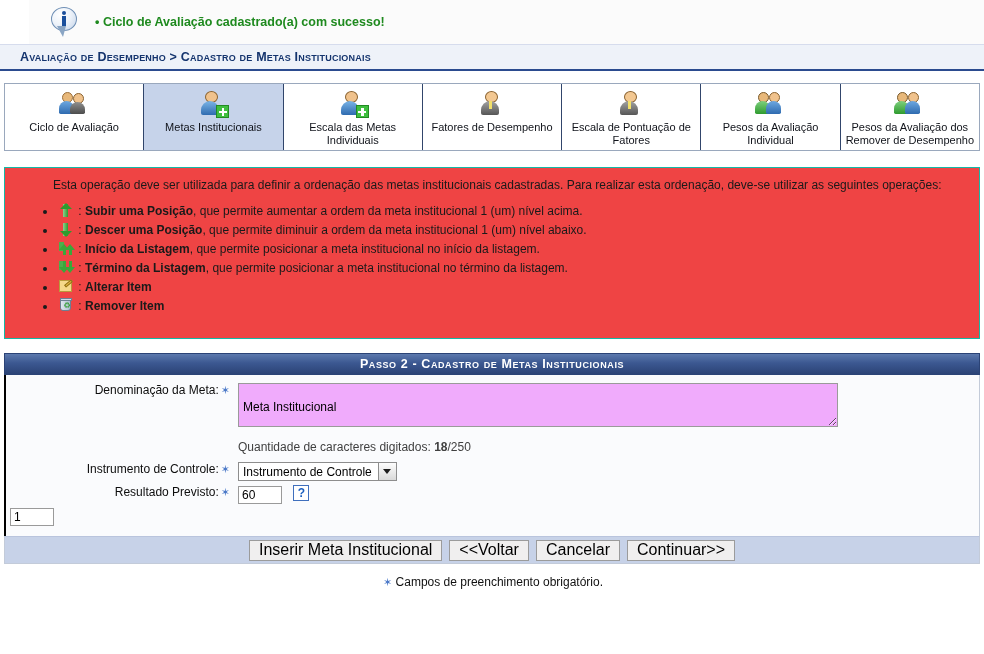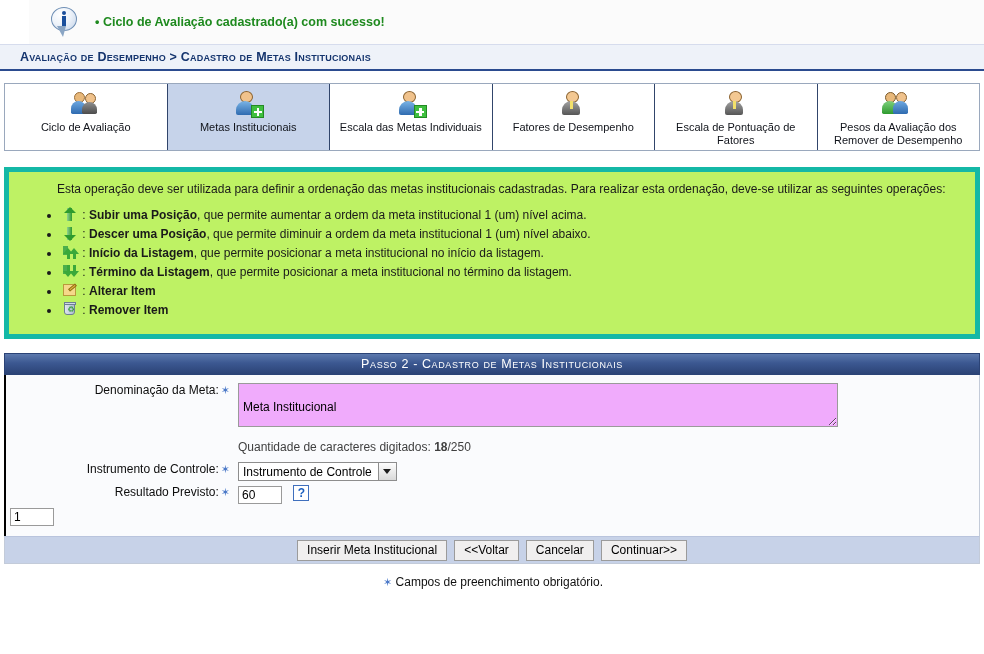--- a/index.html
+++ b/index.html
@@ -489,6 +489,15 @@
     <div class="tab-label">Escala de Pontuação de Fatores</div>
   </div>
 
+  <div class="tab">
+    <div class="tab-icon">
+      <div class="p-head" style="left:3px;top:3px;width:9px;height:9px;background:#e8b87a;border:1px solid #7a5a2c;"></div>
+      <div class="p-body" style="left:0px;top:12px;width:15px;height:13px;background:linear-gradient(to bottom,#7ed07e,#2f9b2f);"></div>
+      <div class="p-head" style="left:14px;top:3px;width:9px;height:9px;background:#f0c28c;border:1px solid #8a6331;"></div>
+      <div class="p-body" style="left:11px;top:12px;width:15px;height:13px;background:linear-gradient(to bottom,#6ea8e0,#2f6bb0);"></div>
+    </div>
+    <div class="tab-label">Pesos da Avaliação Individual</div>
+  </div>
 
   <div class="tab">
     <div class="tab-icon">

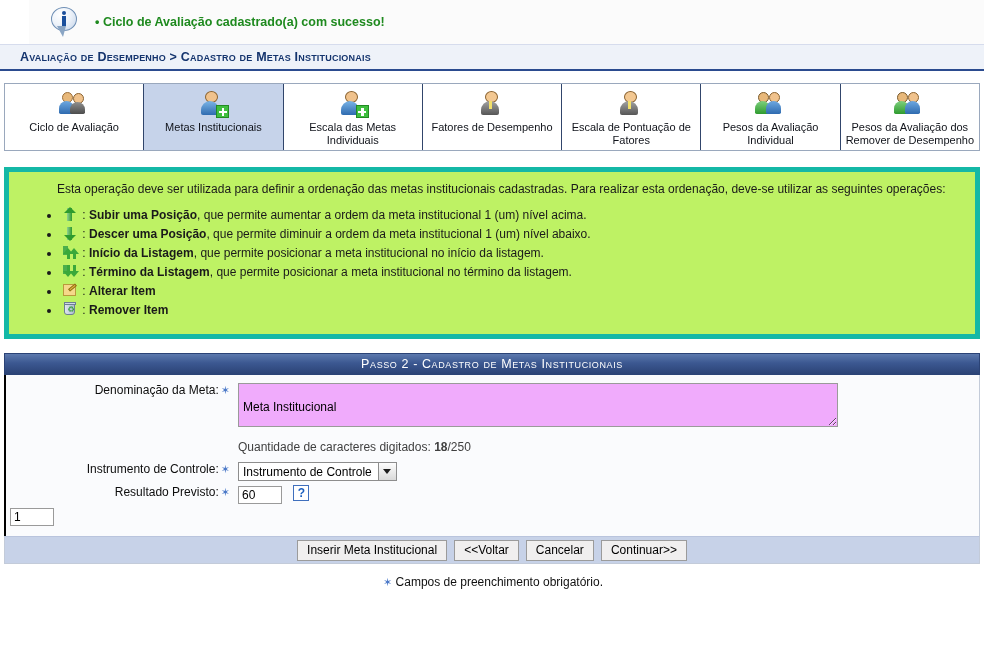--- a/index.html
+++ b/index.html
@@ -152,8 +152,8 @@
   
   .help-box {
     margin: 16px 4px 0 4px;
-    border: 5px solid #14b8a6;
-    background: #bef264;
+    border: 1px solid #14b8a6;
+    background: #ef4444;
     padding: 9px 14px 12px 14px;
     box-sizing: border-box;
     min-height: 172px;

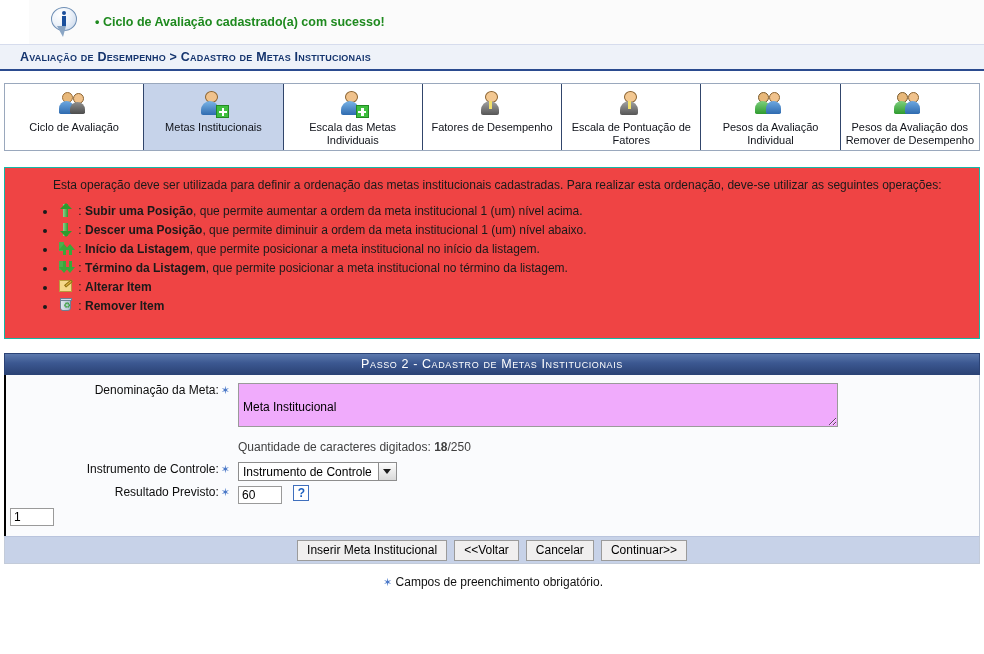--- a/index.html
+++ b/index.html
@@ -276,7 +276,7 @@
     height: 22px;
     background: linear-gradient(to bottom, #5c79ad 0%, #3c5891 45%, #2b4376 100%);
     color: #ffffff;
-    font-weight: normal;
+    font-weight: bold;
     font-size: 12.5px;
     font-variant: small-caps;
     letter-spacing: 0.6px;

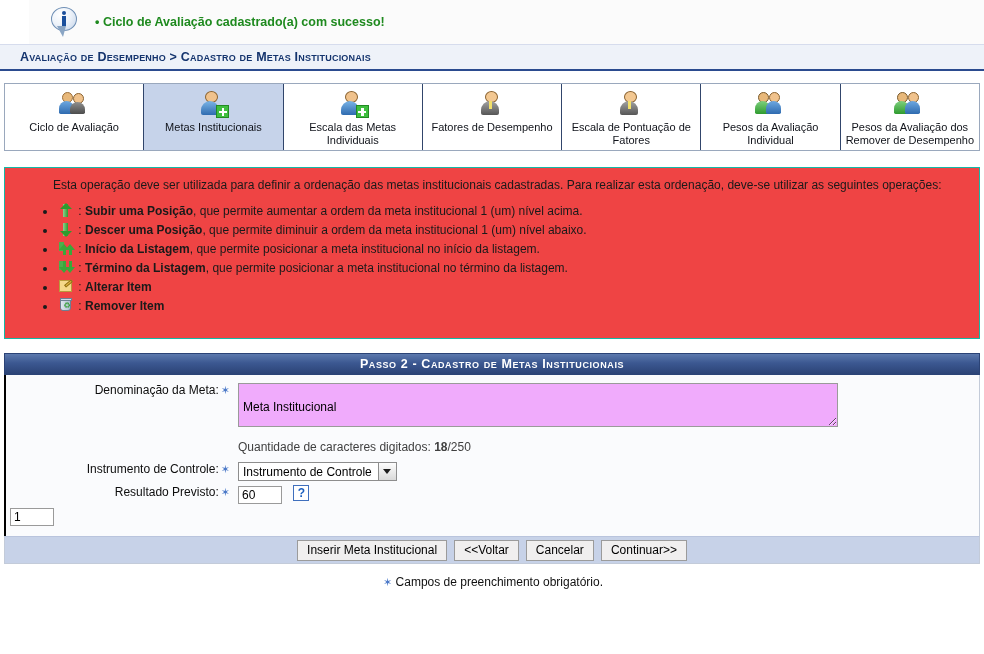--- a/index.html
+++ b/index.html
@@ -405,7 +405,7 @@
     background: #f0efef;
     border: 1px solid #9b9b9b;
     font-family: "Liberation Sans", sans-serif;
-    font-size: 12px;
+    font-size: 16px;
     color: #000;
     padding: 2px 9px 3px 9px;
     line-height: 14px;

##########

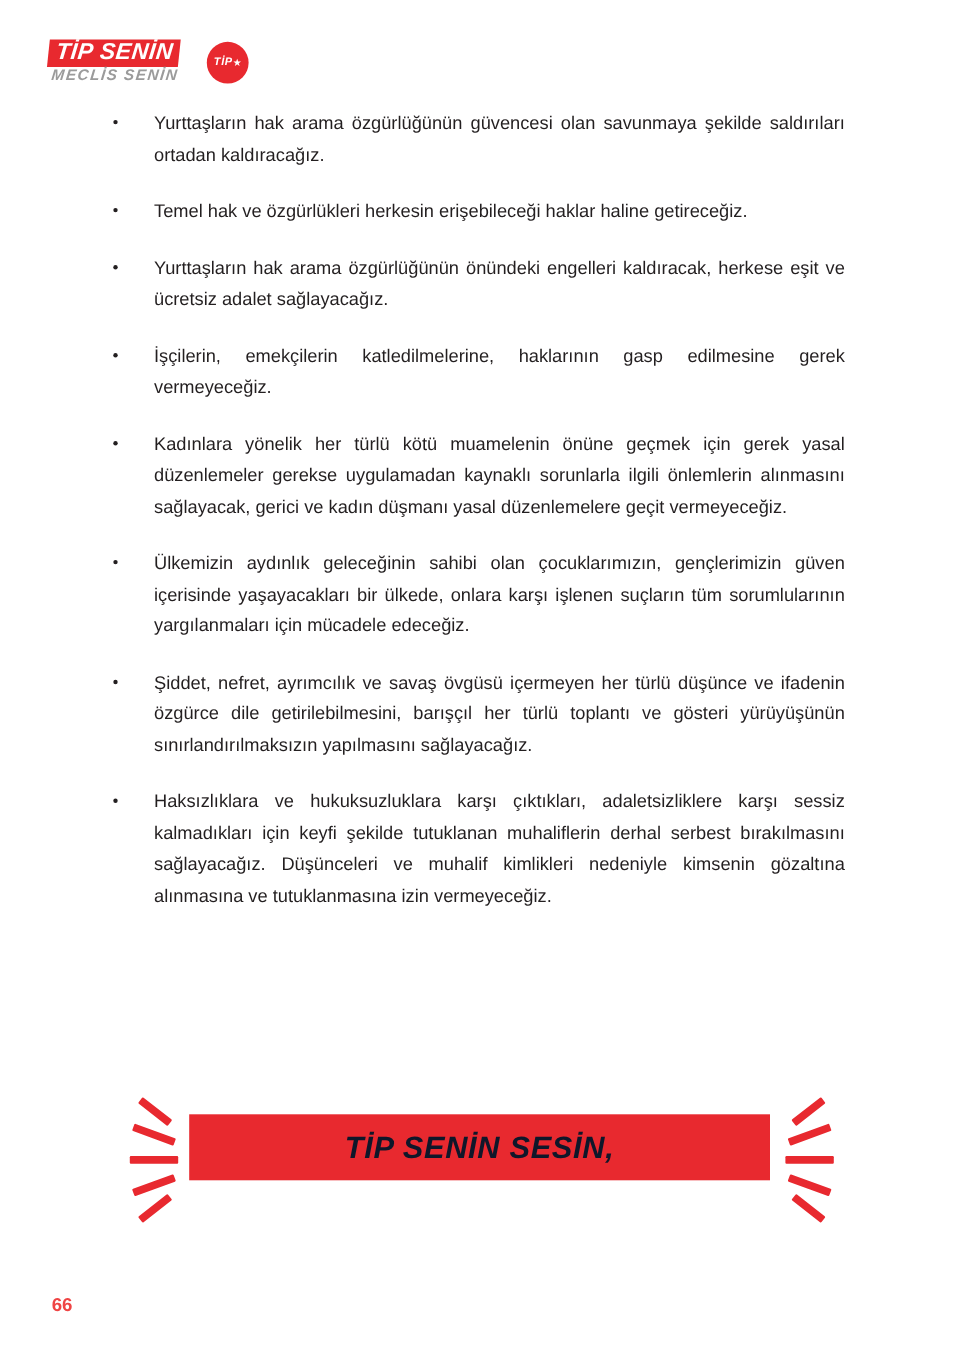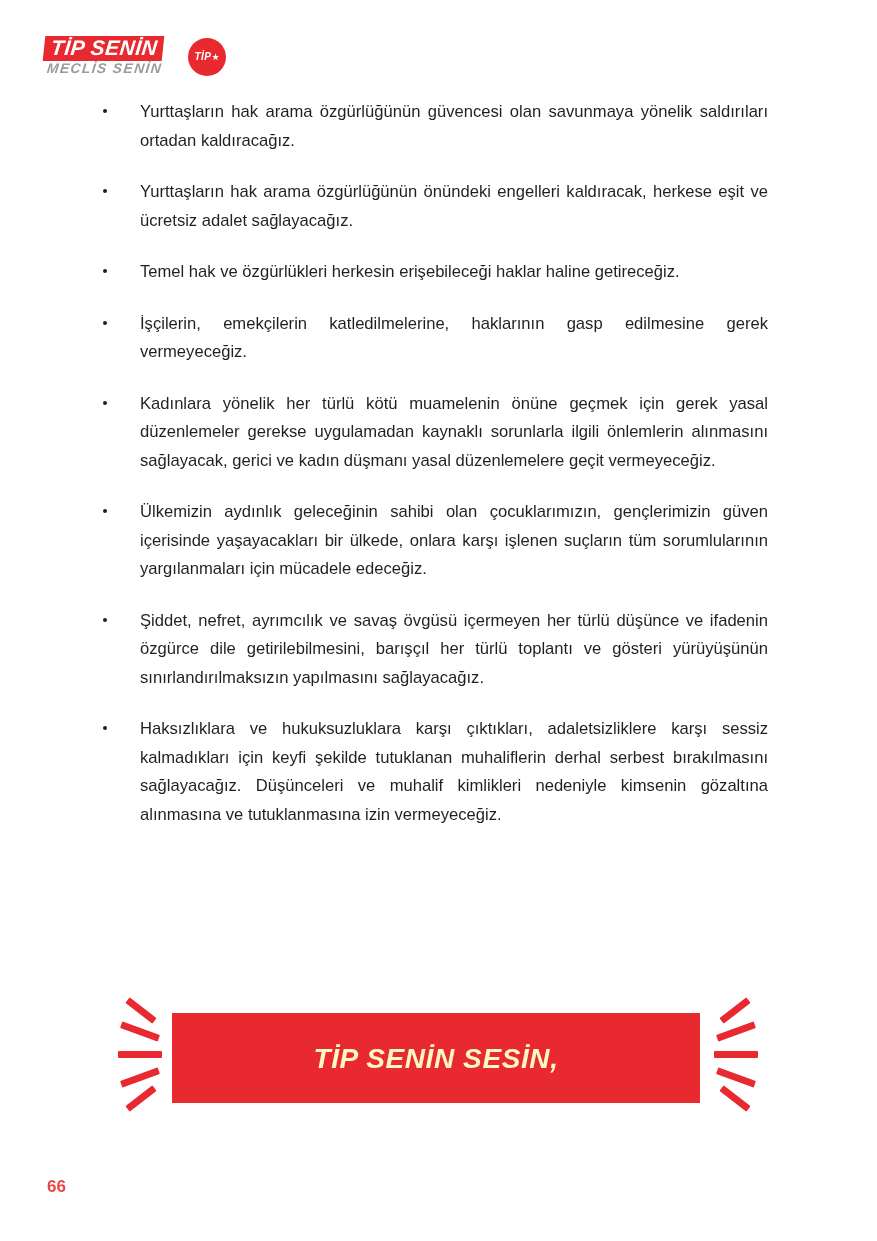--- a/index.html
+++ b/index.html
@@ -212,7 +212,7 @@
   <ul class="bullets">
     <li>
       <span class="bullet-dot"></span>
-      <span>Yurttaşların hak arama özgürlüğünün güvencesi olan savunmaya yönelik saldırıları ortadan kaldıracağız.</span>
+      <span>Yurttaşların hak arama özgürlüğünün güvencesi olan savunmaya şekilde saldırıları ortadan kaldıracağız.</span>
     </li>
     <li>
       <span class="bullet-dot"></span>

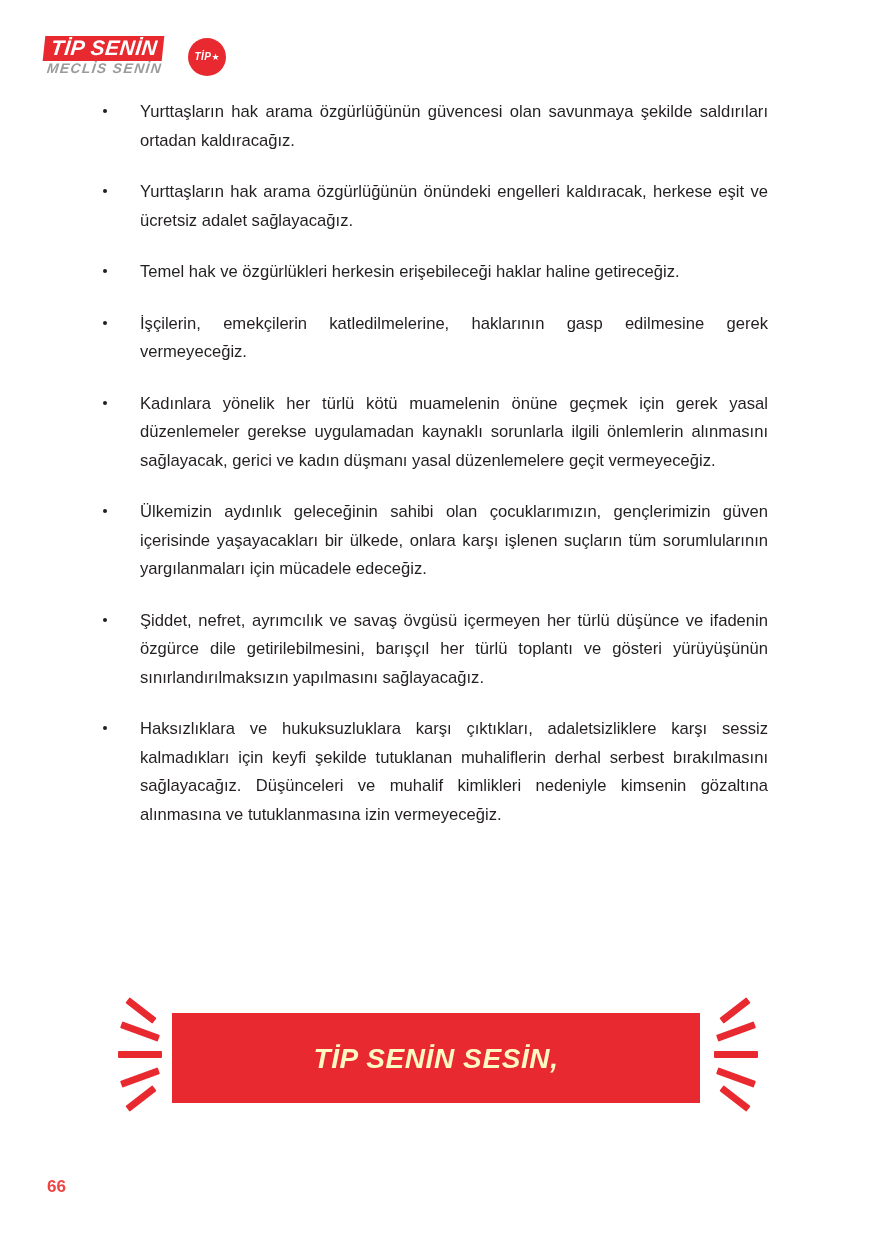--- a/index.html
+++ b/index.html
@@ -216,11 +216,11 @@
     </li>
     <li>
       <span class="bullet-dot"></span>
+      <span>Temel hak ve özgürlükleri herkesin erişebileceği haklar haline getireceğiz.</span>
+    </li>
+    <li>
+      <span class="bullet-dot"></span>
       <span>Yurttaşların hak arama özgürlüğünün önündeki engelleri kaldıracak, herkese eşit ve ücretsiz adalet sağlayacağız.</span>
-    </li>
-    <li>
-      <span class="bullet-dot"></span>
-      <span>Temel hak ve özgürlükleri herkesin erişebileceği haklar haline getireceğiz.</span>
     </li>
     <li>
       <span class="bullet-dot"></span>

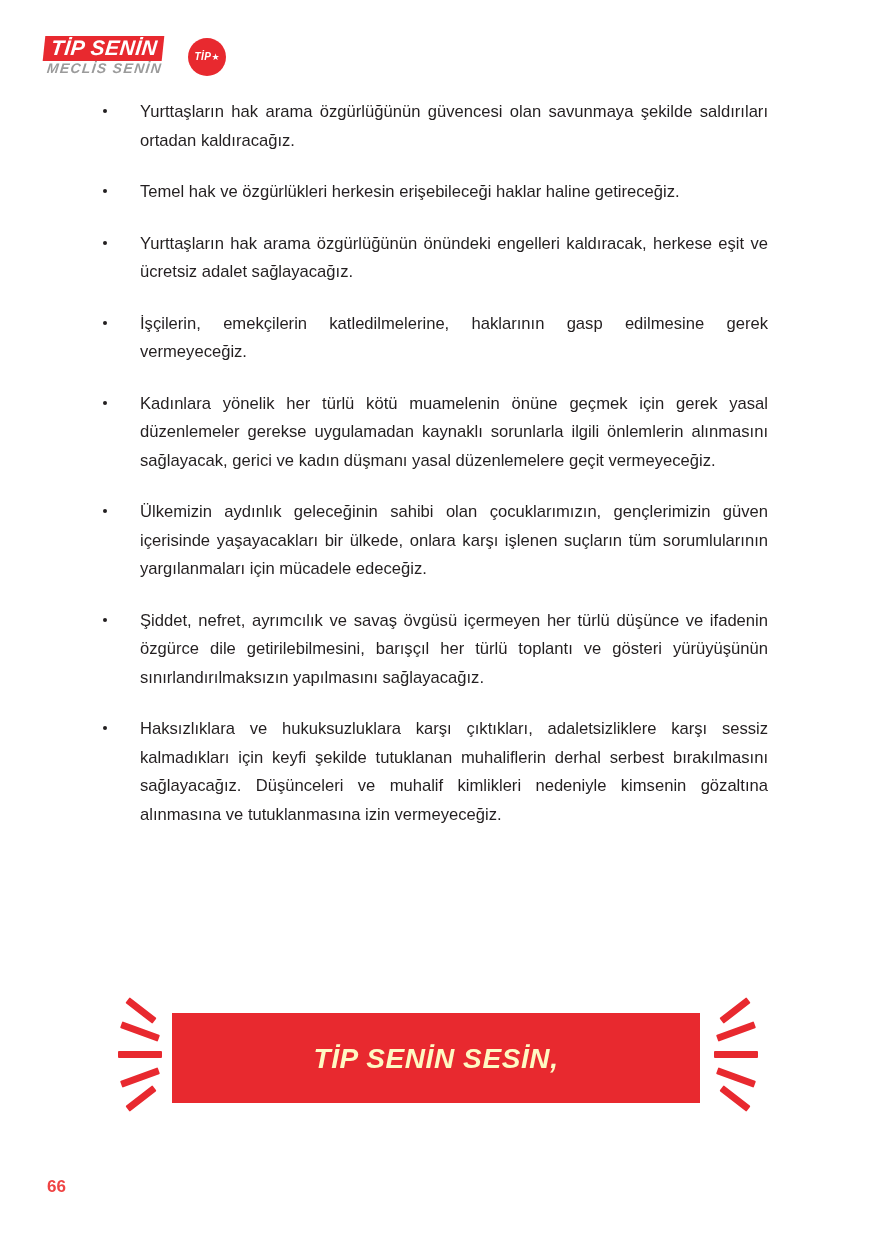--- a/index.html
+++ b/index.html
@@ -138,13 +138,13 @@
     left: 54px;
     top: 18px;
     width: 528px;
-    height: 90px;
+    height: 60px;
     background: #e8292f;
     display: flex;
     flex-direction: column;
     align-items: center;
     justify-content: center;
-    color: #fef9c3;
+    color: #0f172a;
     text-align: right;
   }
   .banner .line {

##########

■ WORK ITEM
Using the material, count every line where the word "style" appears and give only the number.

■ ANSWER TO THE PROBLEM
4